(Washington) La secrétaire américaine au Trésor Janet Yellen s’est dite jeudi préoccupée par le fait que des créanciers chinois puissent profiter des aides financières internationales aux pays pauvres.

Agence France-Presse

« Nous serions très inquiets de voir les ressources fournies à ces pays, utilisées pour rembourser la dette à la Chine, ce qui irait à l’encontre de l’objectif des programmes », a-t-elle déclaré lors d’une audition devant une commission de la Chambre des représentants.

La Chine est notamment le premier créancier des pays africains, dont la dette explose depuis la pandémie. Un moratoire a permis de donner un peu d’air aux pays les plus endettés, et la prochaine étape consisterait à effacer une partie des créances.  

Le G20 a réussi à convaincre la Chine et les créanciers privés de prendre part aux futures renégociations de dette.  

« Nous avons parlé avec la Chine de leur participation, ils ont promis de participer en tant que partenaires égaux dans le cadre » de ces discussions sur la dette, a encore indiqué la ministre des Finances de Joe Biden.

Cependant, a-t-elle déploré, « il y a des entités bâilleuses en Chine qui prêtent et qui n’ont pas pleinement participé à ces efforts ».

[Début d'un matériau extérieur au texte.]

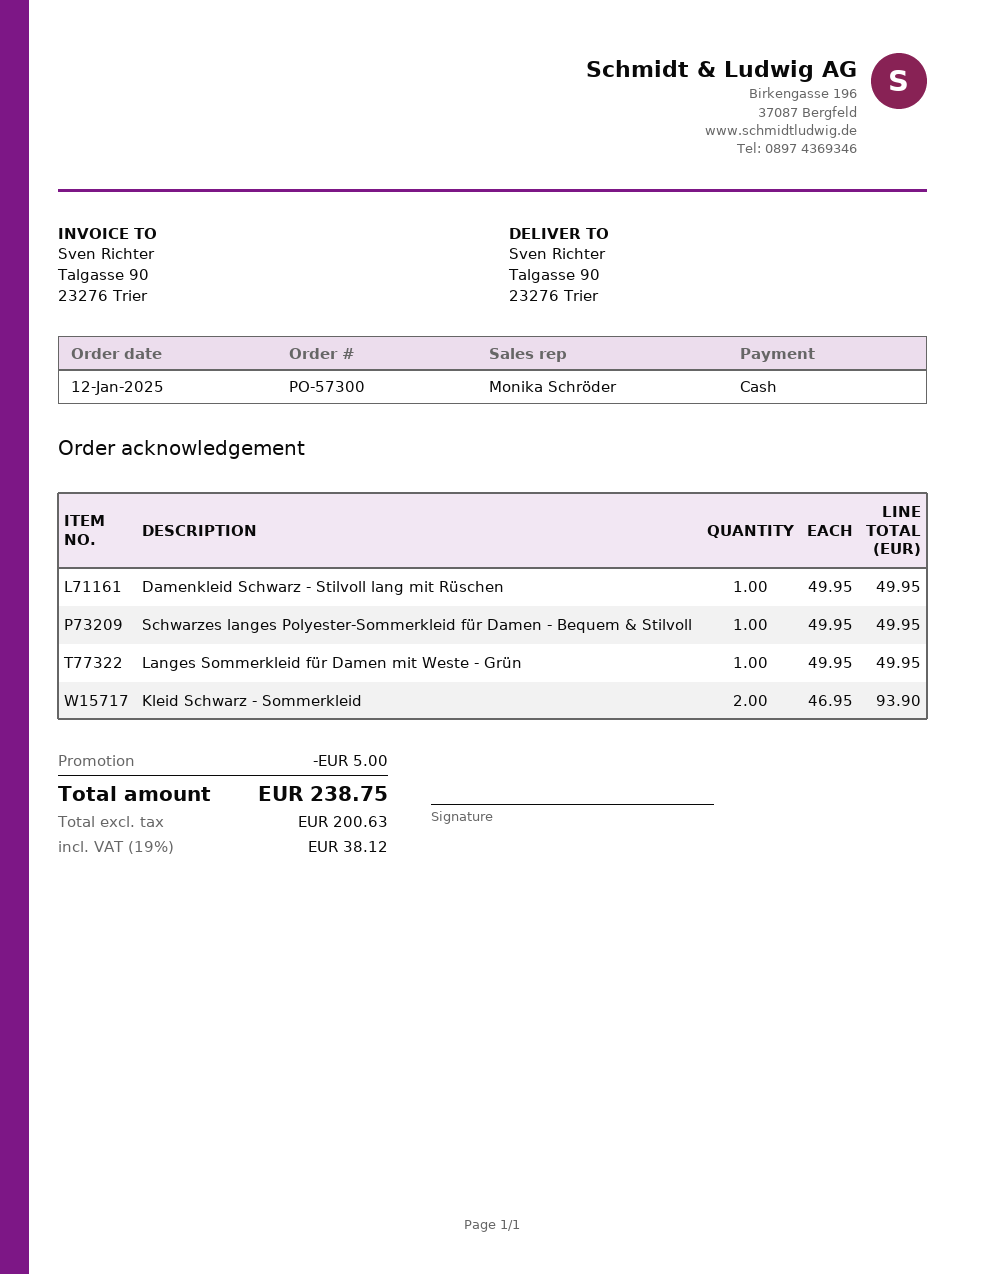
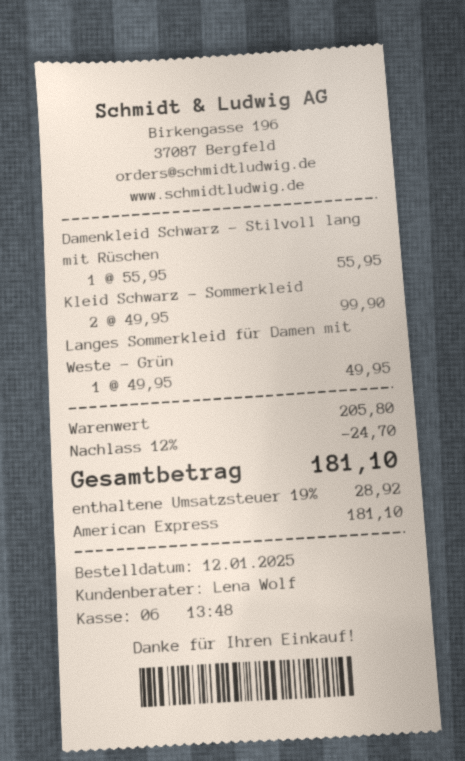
sales rep: Monika Schröder -> Lena Wolf
payment method: cash -> American Express
Damenkleid Schwarz - Stilvoll lang mit Rüschen: 1 x 49.95 = 49.95 -> 1 x 55.95 = 55.95
Schwarzes langes Polyester-Sommerkleid für Damen - Bequem & Stilvoll: 1 x 49.95 = 49.95 -> none
Kleid Schwarz - Sommerkleid: 2 x 46.95 = 93.90 -> 2 x 49.95 = 99.90
discount: 5.00 -> 24.70
tax: 19% = 38.12 -> 19% = 28.92
total: 238.75 -> 181.10

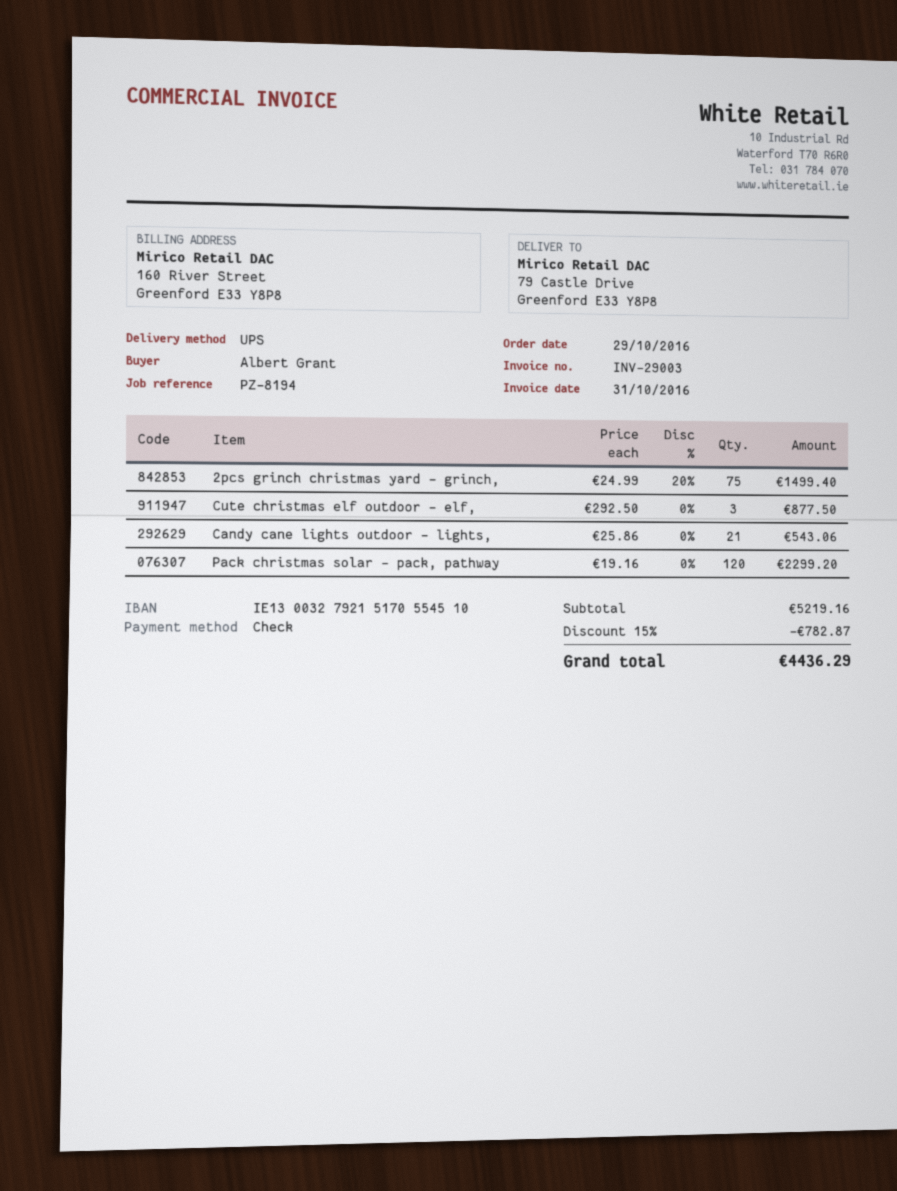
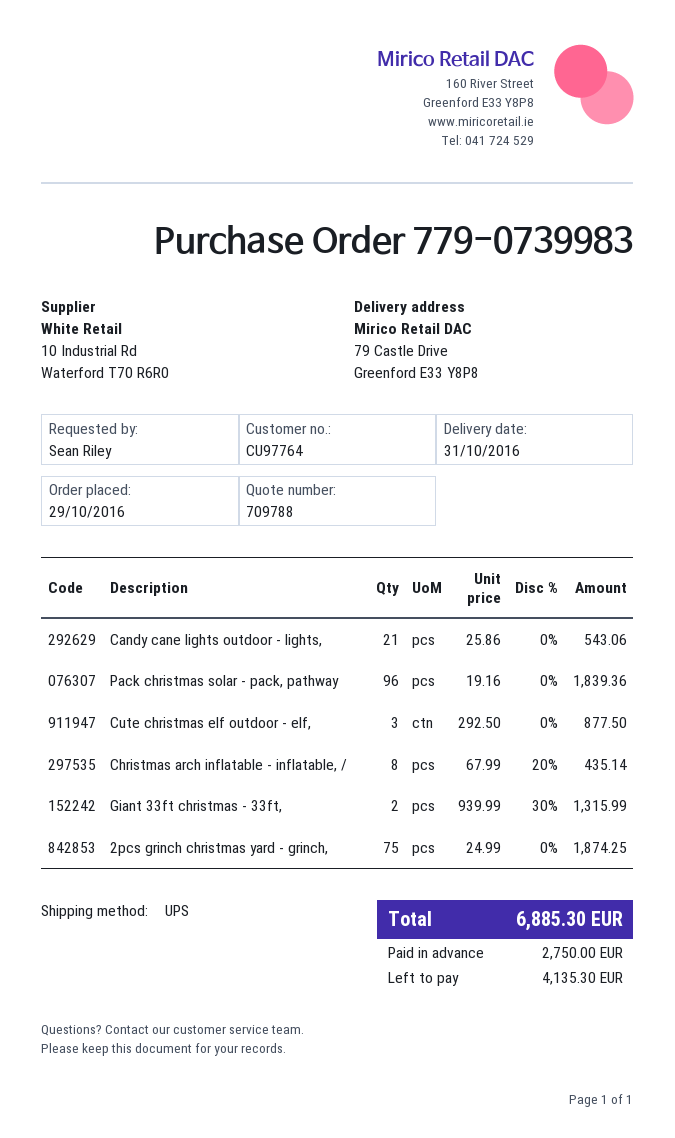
ordered by: Albert Grant -> Sean Riley
2pcs grinch christmas yard - grinch,: 75 x 24.99 - 20% = 1499.40 -> 75 x 24.99 = 1874.25
Pack christmas solar - pack, pathway: 120 x 19.16 = 2299.20 -> 96 x 19.16 = 1839.36
Christmas arch inflatable - inflatable, /: none -> 8 x 67.99 - 20% = 435.14
Giant 33ft christmas - 33ft,: none -> 2 x 939.99 - 30% = 1315.99
discount: 15% = 782.87 -> none
total: 4436.29 -> 6885.30

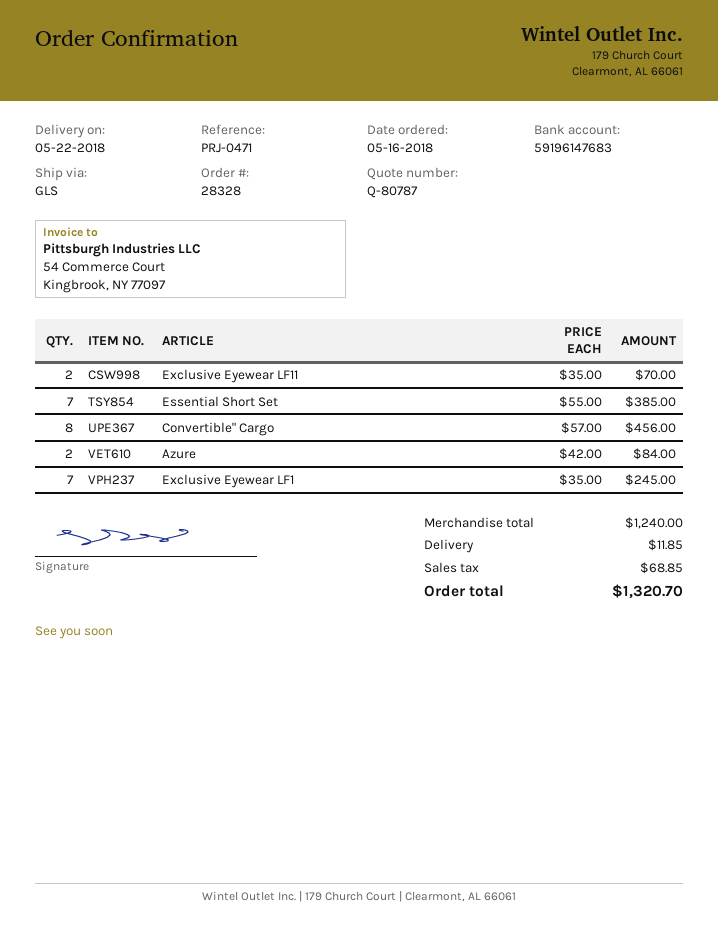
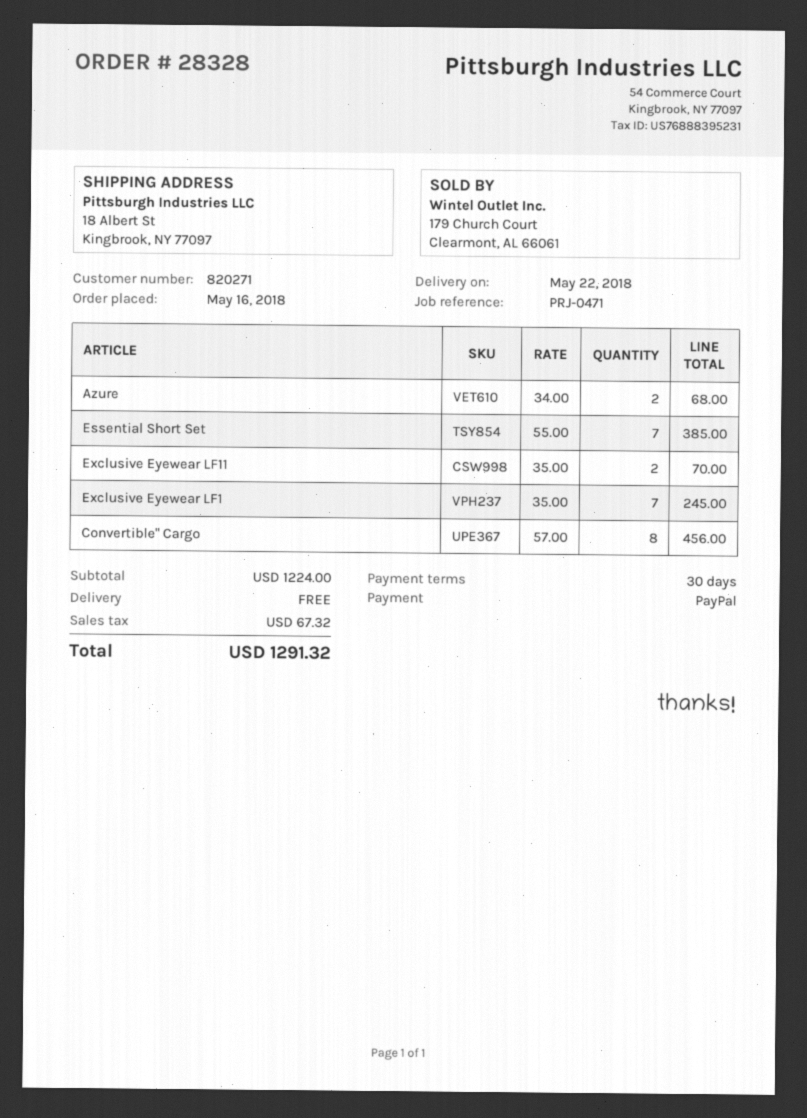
Azure: 2 x 42.00 = 84.00 -> 2 x 34.00 = 68.00
subtotal: 1240.00 -> 1224.00
shipping: 11.85 -> 0.00
tax: 68.85 -> 67.32
total: 1320.70 -> 1291.32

« Cela nous préoccupe et nous en avons parlé aux Chinois », a-t-elle ajouté, évoquant également la nécessaire transparence qui est « un moyen important de s’assurer que les fonds ne sont pas détournés ».

La Chine a lancé en 2013 les « Nouvelles routes de la soie », qui vise à construire des infrastructures à l’étranger et y accroître son influence.

Janet Yellen a également plaidé auprès du Congrès américain pour le déblocage de fonds pour l’aide aux pays pauvres face à cette dette.

Les institutions financières internationales ont « besoin d’un soutien supplémentaire, en particulier parce que les États-Unis n’ont pas toujours contribué à la hauteur des promesses ».

« Nous avons plus de 2,7 milliards de dollars d’engagements non respectés […], et cela augmentera à moins que le Congrès n’affecte des fonds pour respecter nos engagements », a-t-elle indiqué.

« La pandémie a fait des ravages dans les finances de ces pays, et s’ils veulent se reconstruire, beaucoup devront améliorer leur situation face à leur endettement. Les États-Unis ont été les premiers à créer » ces programmes, « mais nous devons maintenant (les) financer », a-t-elle plaidé.

Par le biais du G20, la Banque mondiale et le Fonds monétaire international (FMI) ont lancé au printemps 2020 l’initiative de suspension du service de la dette (DSSI) pour des dizaines de pays à faible revenu, dispositif qui expire à la fin de l’année.